Дотлевшая до конца сигарета обожгла Моку-младшему губу. Он выплюнул окурок и открыл глаза. Все та же стена, все тот же двор, фигура удаляющегося Виллибальда в арке. Мок встал, поднял — к удовольствию консьержки — окурок с земли и двинулся вслед за отцом. А тот так и не добрел до дома — задохнулся, устал и сел на скамью у бывшей мясной лавки своего брата Эдуарда. Рядом с ним примостился Рот, высунув розовый язык.
Мок быстрым шагом подошел к отцу, тронул за плечо и сказал:
— Давайте уедем отсюда. Здесь меня мучают кошмары. Как только мы получили эту квартиру в наследство от дяди Эдуарда, мне стало сниться бог знает что, с самой первой ночи в этой поганой мясной лавке… Потому-то я и пью, понимаете? Когда я пьян в стельку, мне ничего не снится…
— У каждого пьяницы свое оправдание…
— Я и не пытаюсь оправдываться. Сегодня я спал не дома, и у меня не было плохих снов. Вообще ничего не снилось. А когда сюда пришел, стоило вздремнуть на минутку — и кошмар тут как тут.
— Ромашка с теплым молоком. Помогает, — пробурчал в ответ отец.
Дыхание у Виллибальда выровнялось, и он вернулся к любимому занятию (ну, шахматы еще) — принялся, играя, поддразнивать Рота.
— Я куплю собаку, — тихо сказал Мок. — Мы переедем в центр, и вы сможете гулять с собакой по парку.
— Еще чего! — Старик схватил пса за передние лапы и с наслаждением слушал, как тот урчит. — А вдруг у нее понос начнется, как у Рота? Она весь пол в доме перепачкает… И вообще, хватит нести чушь. Отправляйся на работу. Будь пунктуален. А то за тобой вечно кто-то приходит, напоминает, что пора на службу… Смотри-ка, опять прикатили.
Мок обернулся и увидел Смолора, выходящего из пролетки. Никаких добрых вестей от Смолора Мок не ждал.
Интуиция его не обманула.
Бреслау, вторник, 2 сентября 1919 года, восемь утра
В прозекторской на Ауэнштрассе было очень тихо, сюда не проникали яркие солнечные лучи, не тянуло дымком от костров, горевших на берегах Одера возле Пропускного моста. В царстве доктора Лазариуса тишина прерывалась только скрипом каталок, перевозивших тела. Пахло чем-то вроде переваренной моркови, хотя ничего съестного тут не готовили. Правда, ножи точили регулярно — больше ничего общего с кухней не было.

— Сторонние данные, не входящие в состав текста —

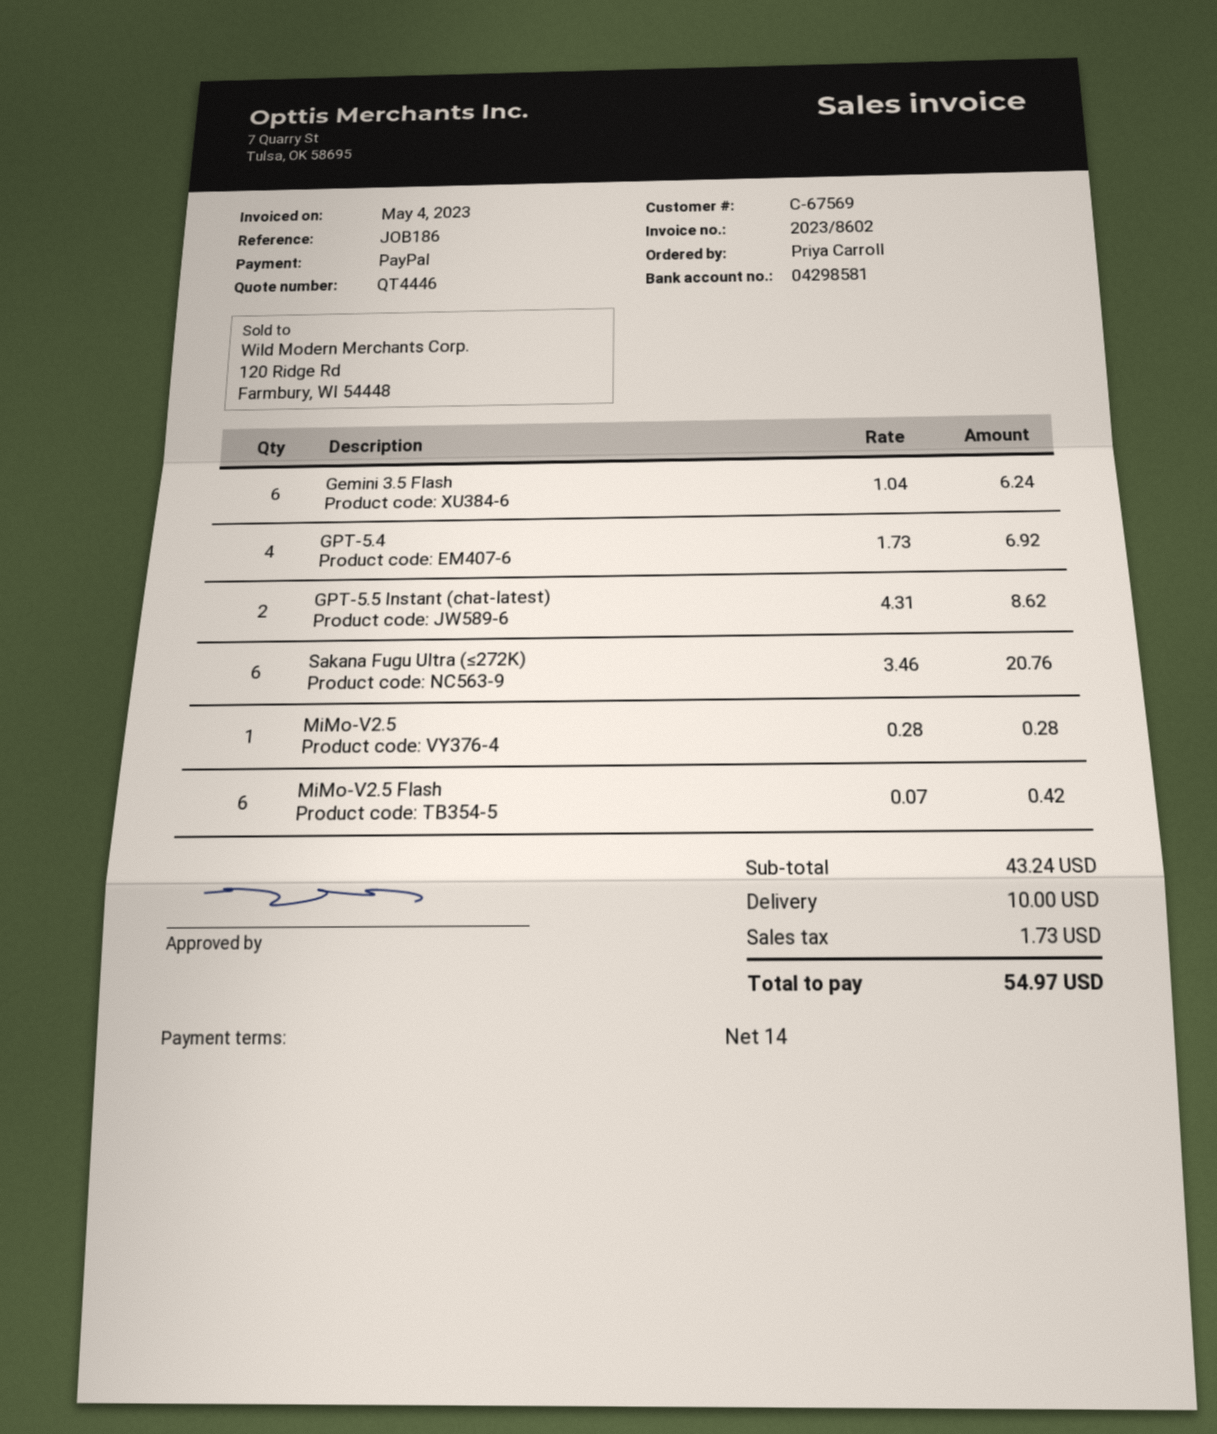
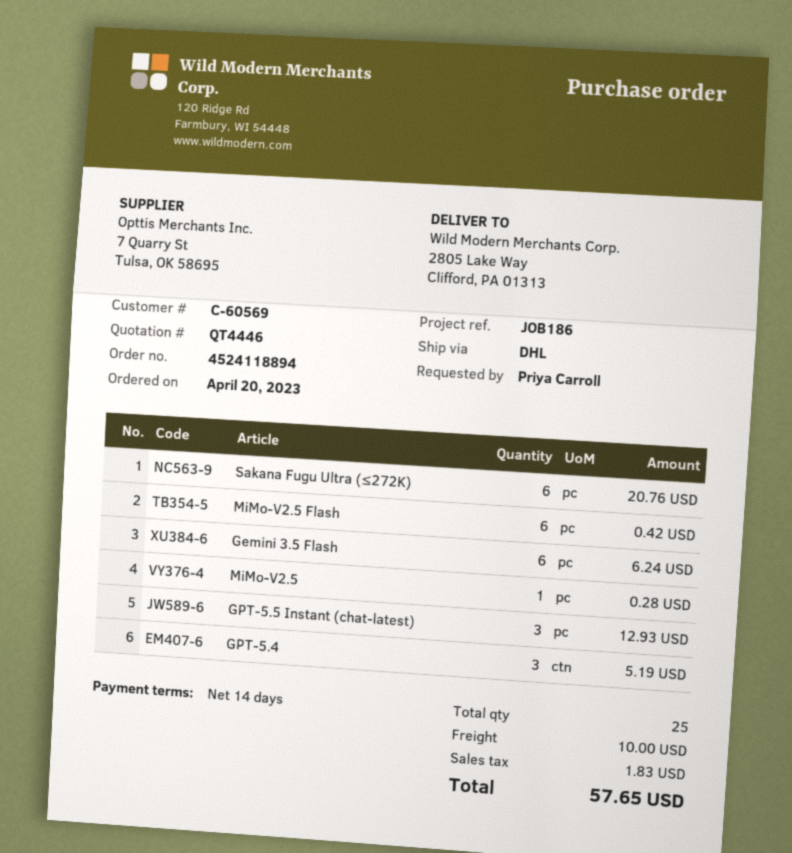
customer number: C-67569 -> C-60569
GPT-5.4: 4 for 6.92 -> 3 for 5.19
GPT-5.5 Instant (chat-latest): 2 for 8.62 -> 3 for 12.93
tax: 1.73 -> 1.83
total: 54.97 -> 57.65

Вот и сейчас ассистент доктора Лазариуса наточил скальпель, подошел к каменному столу, на котором лежал покойник, и одним движением произвел разрез — от ключицы до паха. Кожа разошлась по обе стороны, обнажая слой оранжевого жира. Мюльхаус шмыгнул носом. Смолор быстренько выскочил из прозекторской на улицу и замер с широко открытым ртом, стараясь вдохнуть побольше воздуха. Мок стоял на возвышении, на котором обычно толпились студенты-медики, внимательно смотрел на разверстое тело и слушал, что говорит патологоанатом своему ассистенту.
— Мужчина, возраст около шестидесяти пяти лет. (Ассистент вписал данные в формуляр, в графе «Имя» стояло «Герман Олленборг».) Рост — сто шестьдесят сантиметров, вес — семьдесят килограммов. В легких вода. — Лазариус с тихим свистом отсек раздутые и твердые шматы легких и орудовал теперь маленькими ножницами. — Вот видите, — патологоанатом продемонстрировал Моку сухую мякоть и воду, вытекающую из бронха, — признаки, типичные для смерти в результате утопления.
Ассистент Лазариуса слегка приподнял голову анатомируемого, вонзил скальпель за ухом покойного, сделал очередной длинный разрез, затем вцепился в натянутую кожу на затылке и вместе со слизистой оболочкой сдвинул ее на глаза. Вернее, на то место, где были глаза. Когда их еще не выкололи.
— Пишите, — обратился к нему Лазариус. — Внутреннее кровотечение в правой плевральной полости. На легких проколы, нанесенные острым орудием…
Ноги и руки трупа стали подергиваться. Это ассистент Лазариуса пилил череп. Мок проглотил слюну и вышел на улицу. Мюльхаус и Смолор неподвижно стояли с непокрытыми головами, уставившись на кирпичную кладку медицинского факультета университета и на старый платан с густой желтеющей листвой. Мок снял котелок, ослабил приставной воротничок и подошел к ним.